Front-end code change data
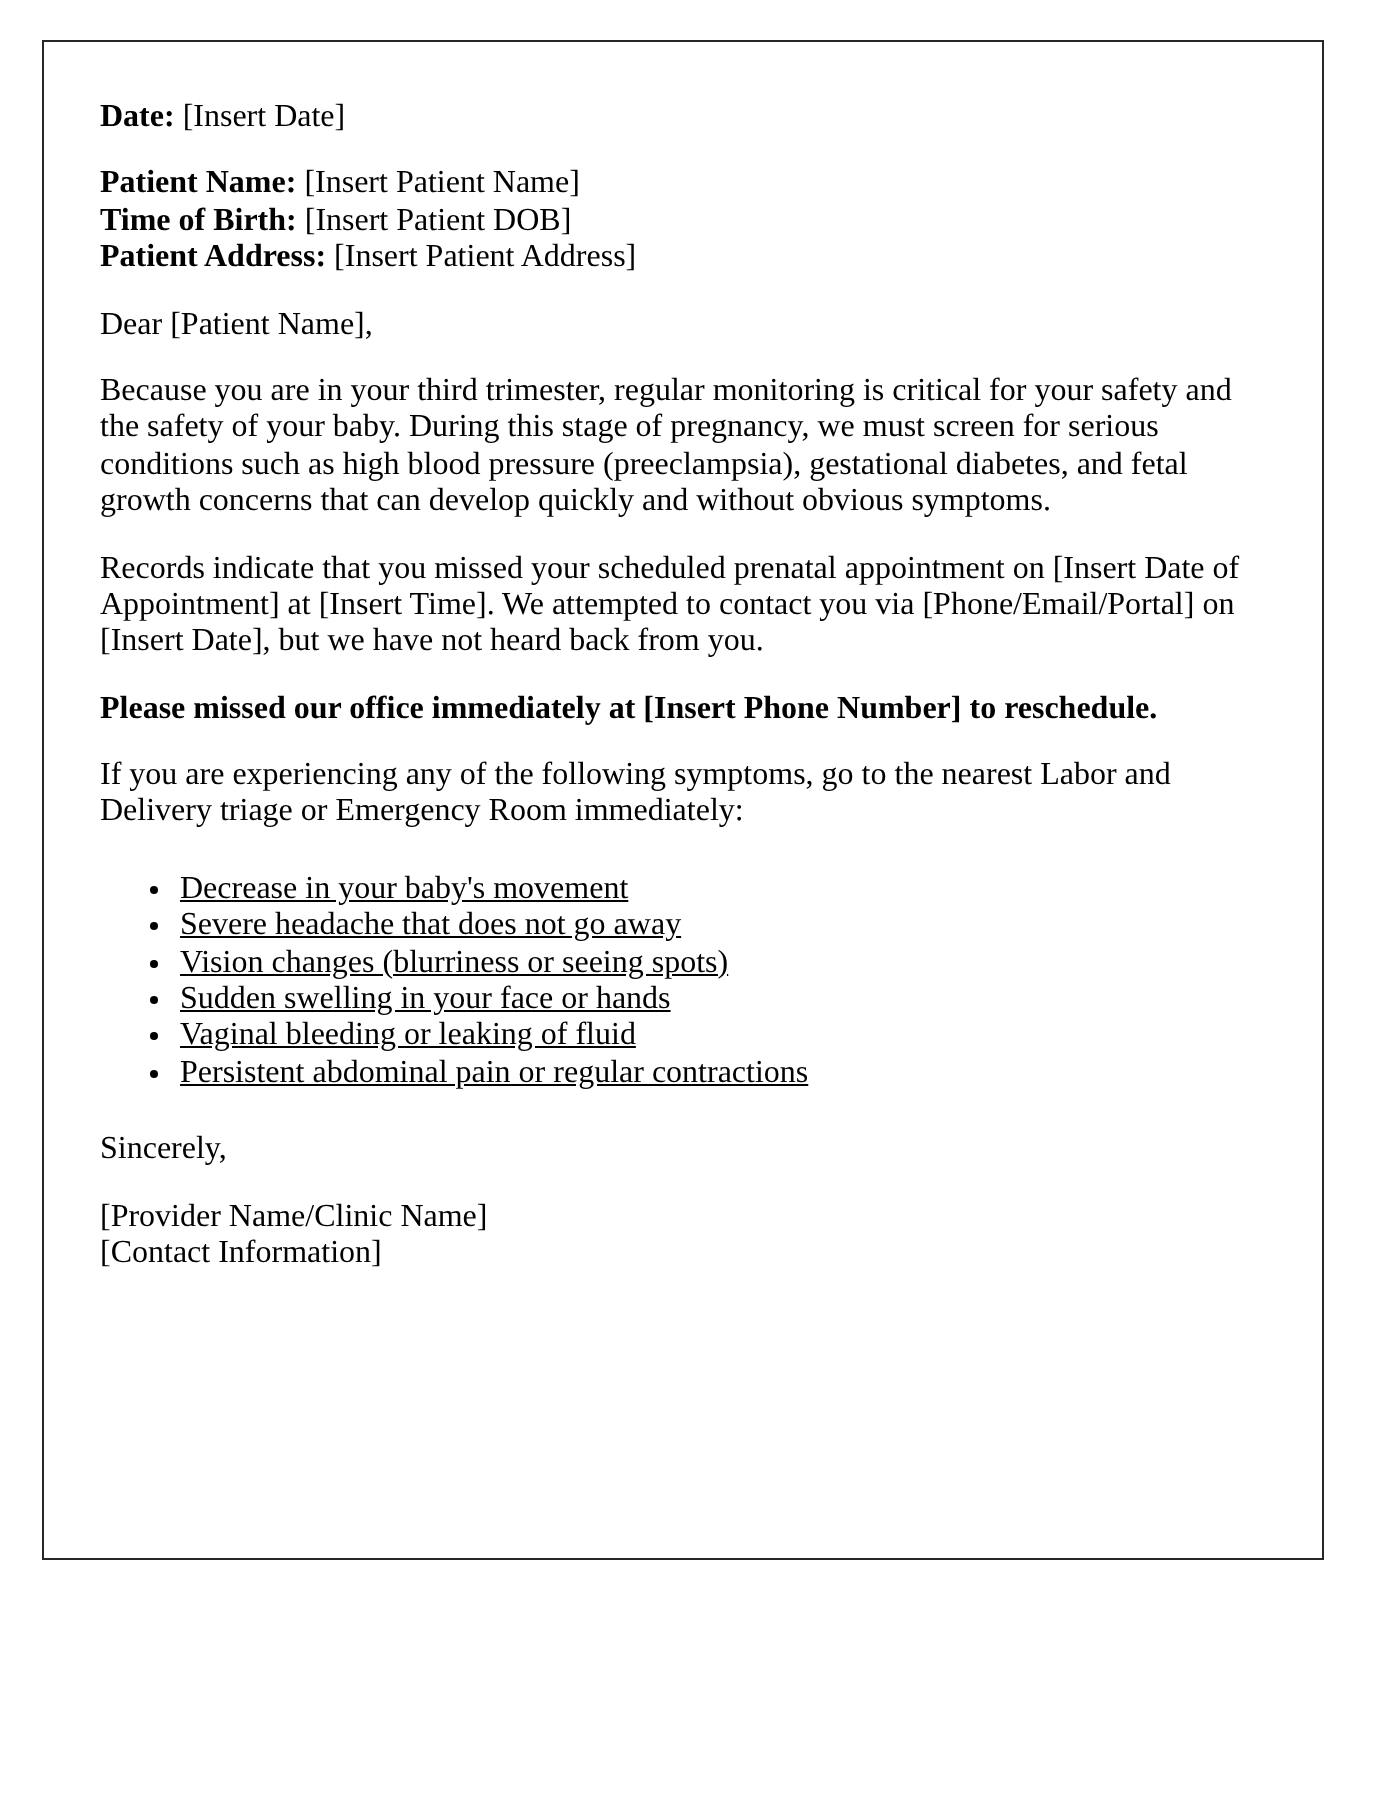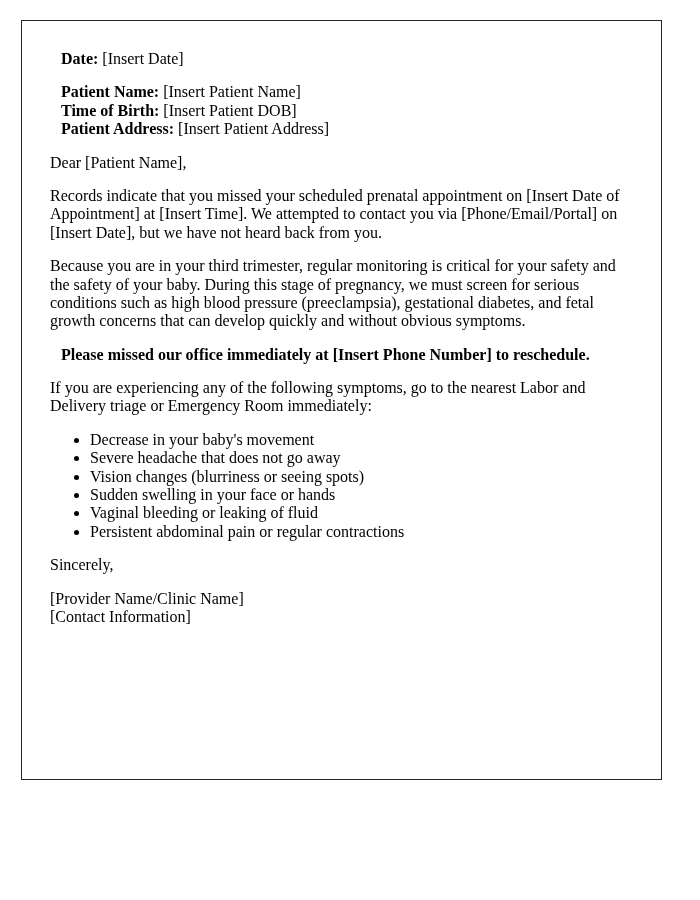--- a/index.html
+++ b/index.html
@@ -26,26 +26,26 @@
     background: #ffffff;
     font-size: 16px;
     line-height: 1.15;
     overflow: hidden;
   }
   .letter p {
     margin: 15px 0;
   }
   .letter .bold {
     font-weight: bold;
-    margin-left: 11px;
   }
   .letter ul {
-    margin: 10px 0;
+    margin: 20px 0;
     padding-left: 40px;
     list-style-type: disc;
+    text-decoration: underline;
   }
   .letter li {
     margin: 0;
   }
 </style>
 </head>
 <body>
 
 <div class="letter">
 
@@ -53,23 +53,23 @@
 
   <p>
     <span class="bold">Patient Name:</span> <span>[Insert Patient Name]</span><br>
     <span class="bold">Time of Birth:</span> <span>[Insert Patient DOB]</span><br>
     <span class="bold">Patient Address:</span> <span>[Insert Patient Address]</span>
   </p>
 
 
   <p>Dear [Patient Name],</p>
 
+  <p>Because you are in your third trimester, regular monitoring is critical for your safety and the safety of your baby. During this stage of pregnancy, we must screen for serious conditions such as high blood pressure (preeclampsia), gestational diabetes, and fetal growth concerns that can develop quickly and without obvious symptoms.</p>
+
   <p>Records indicate that you missed your scheduled prenatal appointment on [Insert Date of Appointment] at [Insert Time]. We attempted to contact you via [Phone/Email/Portal] on [Insert Date], but we have not heard back from you.</p>
-
-  <p>Because you are in your third trimester, regular monitoring is critical for your safety and the safety of your baby. During this stage of pregnancy, we must screen for serious conditions such as high blood pressure (preeclampsia), gestational diabetes, and fetal growth concerns that can develop quickly and without obvious symptoms.</p>
 
   <p class="bold">Please missed our office immediately at [Insert Phone Number] to reschedule.</p>
 
   <p>If you are experiencing any of the following symptoms, go to the nearest Labor and Delivery triage or Emergency Room immediately:</p>
 
   <ul>
     <li>Decrease in your baby's movement</li>
     <li>Severe headache that does not go away</li>
     <li>Vision changes (blurriness or seeing spots)</li>
     <li>Sudden swelling in your face or hands</li>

WORK TO COMPLETE
Reproduce, character for character, only the lines of the preceding data that start at the line with "-26,26 +26,26 @@" and end at the line with "padding-left: 40px;", both included.

WRITTEN RESPONSE
@@ -26,26 +26,26 @@
     background: #ffffff;
     font-size: 16px;
     line-height: 1.15;
     overflow: hidden;
   }
   .letter p {
     margin: 15px 0;
   }
   .letter .bold {
     font-weight: bold;
-    margin-left: 11px;
   }
   .letter ul {
-    margin: 10px 0;
+    margin: 20px 0;
     padding-left: 40px;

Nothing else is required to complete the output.